WHAT TO DO: Some lines in the data below hold the string "white". Report how many, as a bare number.

(Stored entries)
--------

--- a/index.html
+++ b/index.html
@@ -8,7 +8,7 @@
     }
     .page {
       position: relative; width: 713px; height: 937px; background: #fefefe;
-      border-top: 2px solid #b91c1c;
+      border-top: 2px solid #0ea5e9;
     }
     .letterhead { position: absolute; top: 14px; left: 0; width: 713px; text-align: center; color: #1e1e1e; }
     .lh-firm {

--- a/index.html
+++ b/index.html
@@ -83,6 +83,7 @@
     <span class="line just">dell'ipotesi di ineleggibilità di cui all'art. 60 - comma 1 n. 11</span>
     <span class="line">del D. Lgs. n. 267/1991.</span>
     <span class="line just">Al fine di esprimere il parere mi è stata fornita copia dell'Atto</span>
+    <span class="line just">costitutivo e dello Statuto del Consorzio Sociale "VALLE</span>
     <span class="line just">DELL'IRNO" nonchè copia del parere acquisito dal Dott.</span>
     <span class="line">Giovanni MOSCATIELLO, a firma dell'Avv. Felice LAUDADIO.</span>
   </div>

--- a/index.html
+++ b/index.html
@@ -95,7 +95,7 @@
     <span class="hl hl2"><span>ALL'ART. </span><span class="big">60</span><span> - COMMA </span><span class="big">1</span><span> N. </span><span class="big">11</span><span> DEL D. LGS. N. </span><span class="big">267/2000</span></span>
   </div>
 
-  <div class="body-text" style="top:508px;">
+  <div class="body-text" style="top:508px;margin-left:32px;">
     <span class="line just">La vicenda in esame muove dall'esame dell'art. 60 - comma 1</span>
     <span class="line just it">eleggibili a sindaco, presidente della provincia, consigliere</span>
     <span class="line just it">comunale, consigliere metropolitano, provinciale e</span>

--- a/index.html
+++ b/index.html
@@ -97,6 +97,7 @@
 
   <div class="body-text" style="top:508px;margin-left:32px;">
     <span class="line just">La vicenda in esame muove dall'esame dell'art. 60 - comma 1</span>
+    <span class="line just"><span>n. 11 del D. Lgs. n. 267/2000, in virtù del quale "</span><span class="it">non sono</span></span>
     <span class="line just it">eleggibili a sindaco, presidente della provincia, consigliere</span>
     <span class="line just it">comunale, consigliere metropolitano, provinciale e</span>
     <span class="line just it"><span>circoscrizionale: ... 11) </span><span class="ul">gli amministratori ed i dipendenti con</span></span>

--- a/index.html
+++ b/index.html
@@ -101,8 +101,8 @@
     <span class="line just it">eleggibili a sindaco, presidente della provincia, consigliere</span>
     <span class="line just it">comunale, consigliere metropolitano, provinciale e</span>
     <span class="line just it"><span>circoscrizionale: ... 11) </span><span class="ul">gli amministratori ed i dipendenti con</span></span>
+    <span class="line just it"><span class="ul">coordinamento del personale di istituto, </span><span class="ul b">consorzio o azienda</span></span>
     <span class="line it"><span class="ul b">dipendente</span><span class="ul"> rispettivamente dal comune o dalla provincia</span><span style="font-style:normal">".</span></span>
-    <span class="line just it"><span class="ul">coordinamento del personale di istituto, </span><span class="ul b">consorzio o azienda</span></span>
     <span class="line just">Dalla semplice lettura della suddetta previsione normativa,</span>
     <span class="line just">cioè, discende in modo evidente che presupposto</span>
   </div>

--------

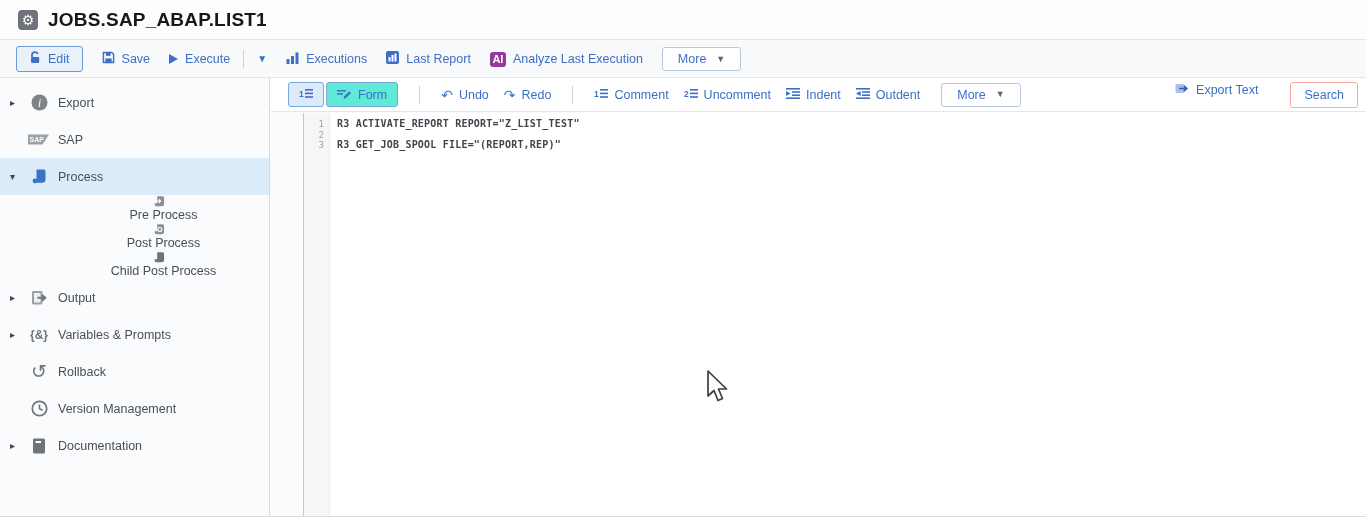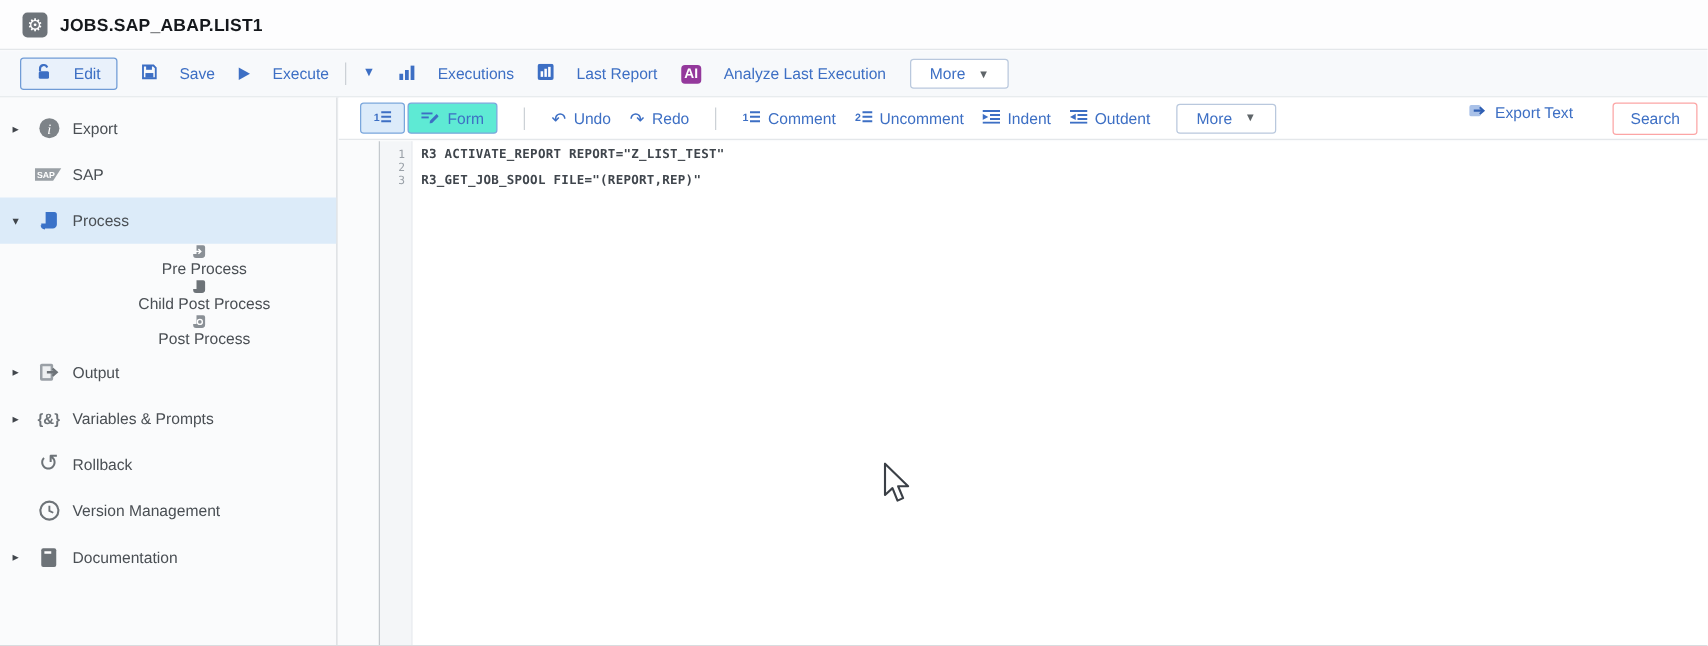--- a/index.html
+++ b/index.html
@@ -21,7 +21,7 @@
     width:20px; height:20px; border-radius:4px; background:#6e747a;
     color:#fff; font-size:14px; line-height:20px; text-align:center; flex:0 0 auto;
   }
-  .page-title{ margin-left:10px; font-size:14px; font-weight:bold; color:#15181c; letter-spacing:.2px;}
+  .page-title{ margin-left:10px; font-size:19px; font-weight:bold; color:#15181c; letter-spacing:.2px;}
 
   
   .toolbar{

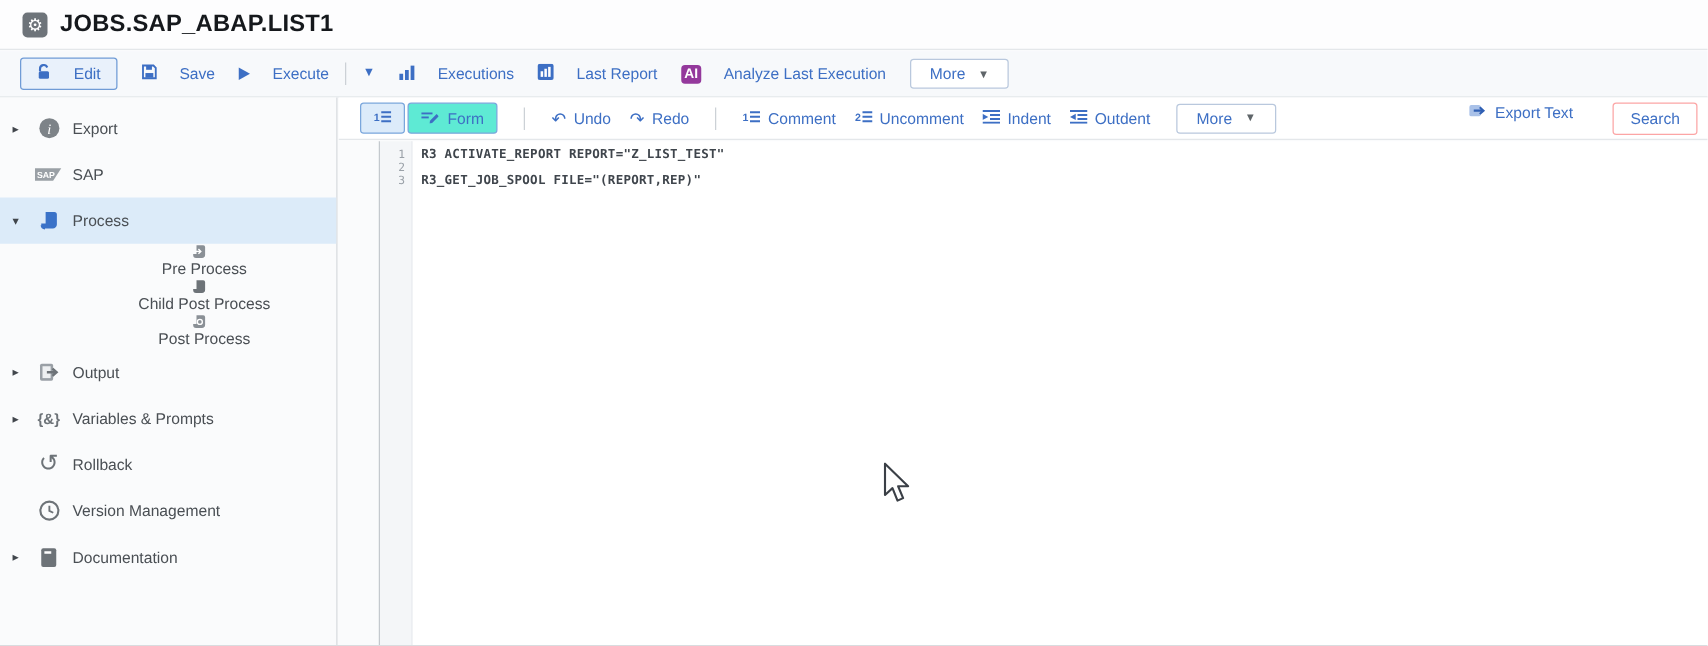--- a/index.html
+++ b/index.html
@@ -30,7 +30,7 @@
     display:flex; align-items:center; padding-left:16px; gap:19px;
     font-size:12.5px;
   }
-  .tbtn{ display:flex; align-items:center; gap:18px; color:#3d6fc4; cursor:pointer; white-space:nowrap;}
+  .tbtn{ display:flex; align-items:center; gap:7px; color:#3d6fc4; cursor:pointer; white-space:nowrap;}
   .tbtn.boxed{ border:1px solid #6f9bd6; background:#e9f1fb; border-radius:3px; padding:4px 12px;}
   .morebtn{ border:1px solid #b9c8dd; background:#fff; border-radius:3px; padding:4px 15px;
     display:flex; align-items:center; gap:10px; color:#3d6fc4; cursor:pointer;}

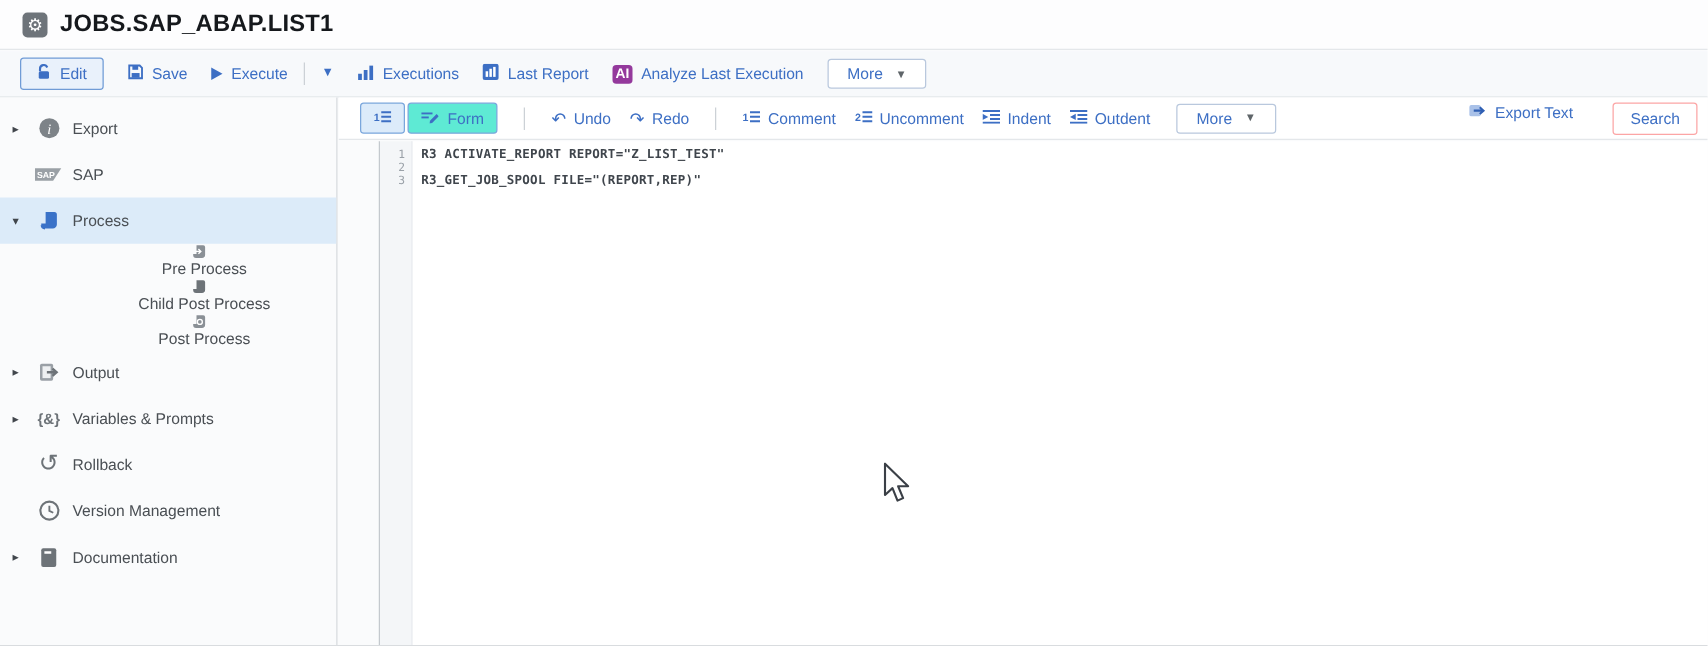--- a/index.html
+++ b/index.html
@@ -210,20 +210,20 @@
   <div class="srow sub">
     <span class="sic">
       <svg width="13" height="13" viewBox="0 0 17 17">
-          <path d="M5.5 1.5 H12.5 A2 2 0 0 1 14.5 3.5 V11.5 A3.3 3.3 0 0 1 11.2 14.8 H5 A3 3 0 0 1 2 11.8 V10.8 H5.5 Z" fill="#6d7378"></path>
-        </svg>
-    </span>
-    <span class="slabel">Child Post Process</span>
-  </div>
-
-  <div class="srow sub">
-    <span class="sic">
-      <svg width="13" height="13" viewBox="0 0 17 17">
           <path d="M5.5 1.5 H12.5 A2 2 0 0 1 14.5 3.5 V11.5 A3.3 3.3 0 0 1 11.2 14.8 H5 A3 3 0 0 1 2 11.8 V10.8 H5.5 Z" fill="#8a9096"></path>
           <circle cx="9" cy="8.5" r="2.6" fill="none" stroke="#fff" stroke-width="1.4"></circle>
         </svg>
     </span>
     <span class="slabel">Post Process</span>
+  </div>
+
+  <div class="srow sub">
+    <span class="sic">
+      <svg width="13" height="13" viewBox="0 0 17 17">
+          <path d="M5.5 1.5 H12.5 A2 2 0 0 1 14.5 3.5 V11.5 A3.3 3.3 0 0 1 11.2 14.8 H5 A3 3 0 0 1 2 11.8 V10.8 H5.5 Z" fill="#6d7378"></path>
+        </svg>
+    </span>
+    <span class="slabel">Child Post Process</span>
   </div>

--------

SOLUTION TO THIS TASK: 2